The FDA just spelled out exactly how CRISPR, base editing, and prime editing companies need to prove their therapies aren't making unintended changes to the genome. The new draft guidance on next-generation sequencing could reshape every gene editing IND filing from here on out.
Imagine you're editing a Word document, but every time you fix a typo on page 3, there's a small chance you accidentally delete a paragraph on page 47. Now imagine that document is the human genome.
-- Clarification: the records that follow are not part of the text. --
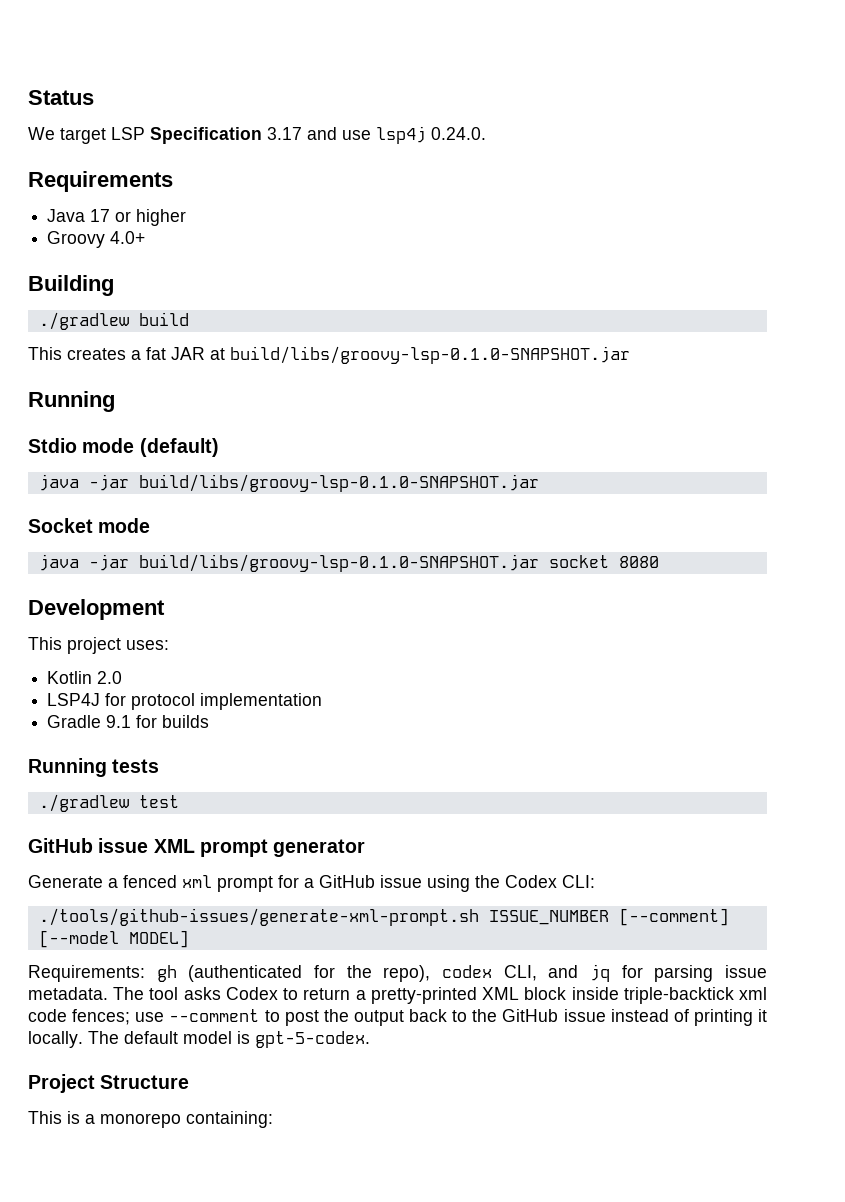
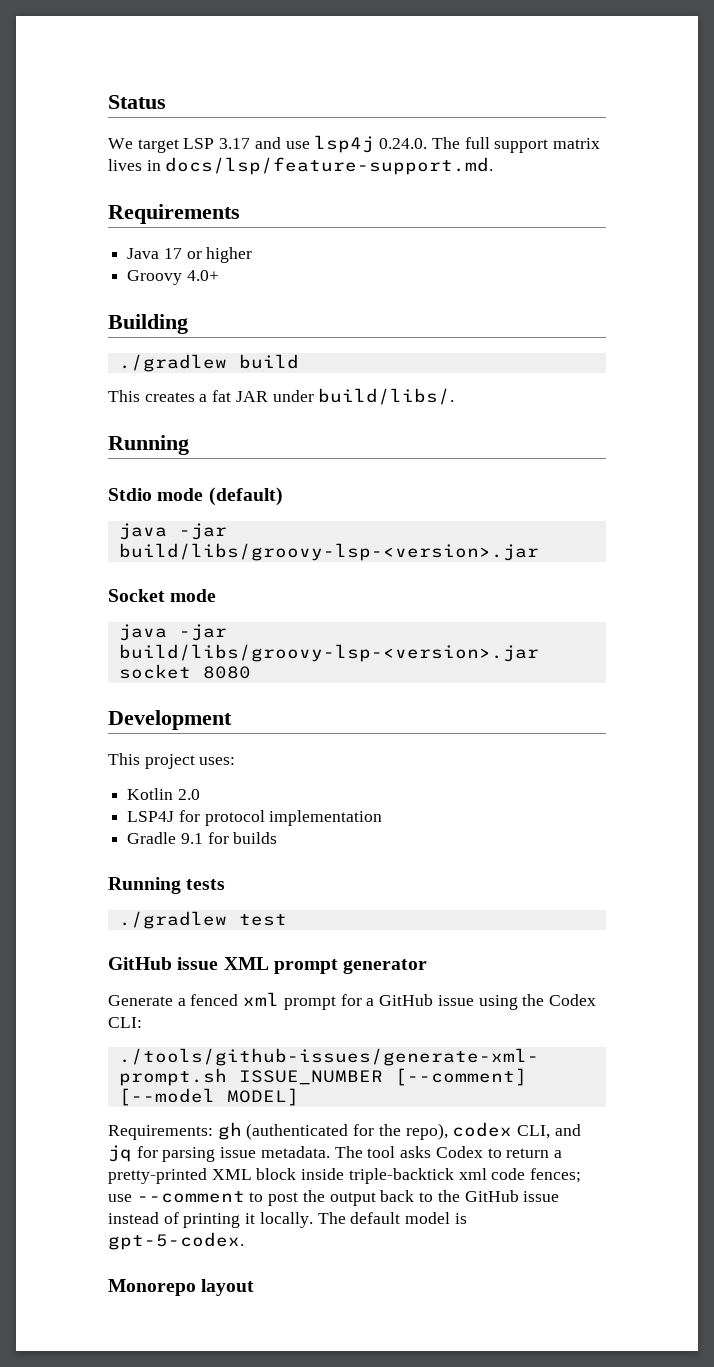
- We target LSP Specification 3.17 and use lsp4j 0.24.0.
+ We target LSP 3.17 and use lsp4j 0.24.0. The full support matrix lives in docs/lsp/feature-support.md.
- This creates a fat JAR at build/libs/groovy-lsp-0.1.0-SNAPSHOT.jar
+ This creates a fat JAR under build/libs/.
  Stdio mode (default)
- java -jar build/libs/groovy-lsp-0.1.0-SNAPSHOT.jar
+ java -jar build/libs/groovy-lsp-<version>.jar
- java -jar build/libs/groovy-lsp-0.1.0-SNAPSHOT.jar socket 8080
+ java -jar build/libs/groovy-lsp-<version>.jar socket 8080
- Project Structure
- This is a monorepo containing:
+ Monorepo layout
That's the off-target problem in gene editing, and the FDA just laid down new rules for how companies need to find those accidental deletions.
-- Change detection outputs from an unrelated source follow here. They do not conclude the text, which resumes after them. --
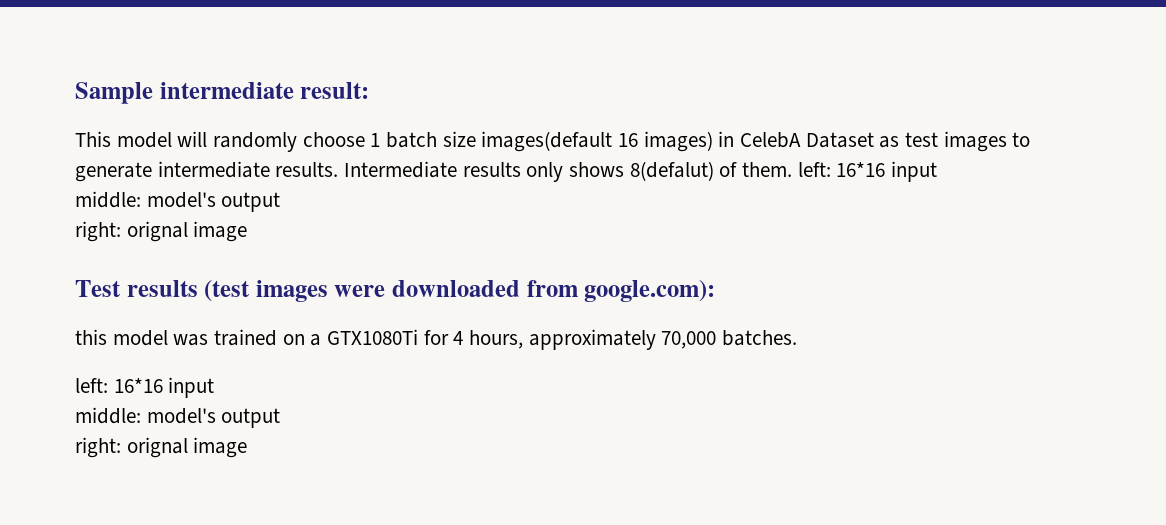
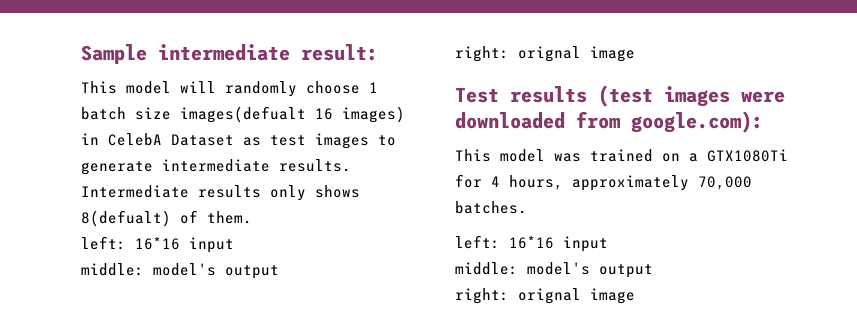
- This model will randomly choose 1 batch size images(default 16 images) in CelebA Dataset as test images to generate intermediate results.
+ This model will randomly choose 1 batch size images(defualt 16 images) in CelebA Dataset as test images to generate intermediate results.
- Intermediate results only shows 8(defalut) of them. left: 16*16 input
+ Intermediate results only shows 8(defualt) of them.
+ left: 16*16 input
- this model was trained on a GTX1080Ti for 4 hours, approximately 70,000 batches.
+ This model was trained on a GTX1080Ti for 4 hours, approximately 70,000 batches.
The agency's Center for Biologics Evaluation and Research (CBER) dropped a draft guidance in April 2026 that makes one thing very clear: if you're developing a CRISPR therapy, a base editor, or a prime editor, you'd better have a serious sequencing game plan before you file for permission to test in humans.
Back in January 2024, the FDA published its first major guidance on genome-editing gene therapies. That document covered the basics: manufacturing, nonclinical studies, clinical considerations. Think of it as the syllabus for the course.
The new draft guidance is the final exam study guide. It zeroes in on next-generation sequencing (NGS), the high-powered DNA reading technology that lets scientists scan entire genomes for unintended edits. Where the 2024 guidance said "you should check for off-target effects," the 2026 version says "here's exactly how, with what tools, at what depth, in which cell types, and how to write it up for us."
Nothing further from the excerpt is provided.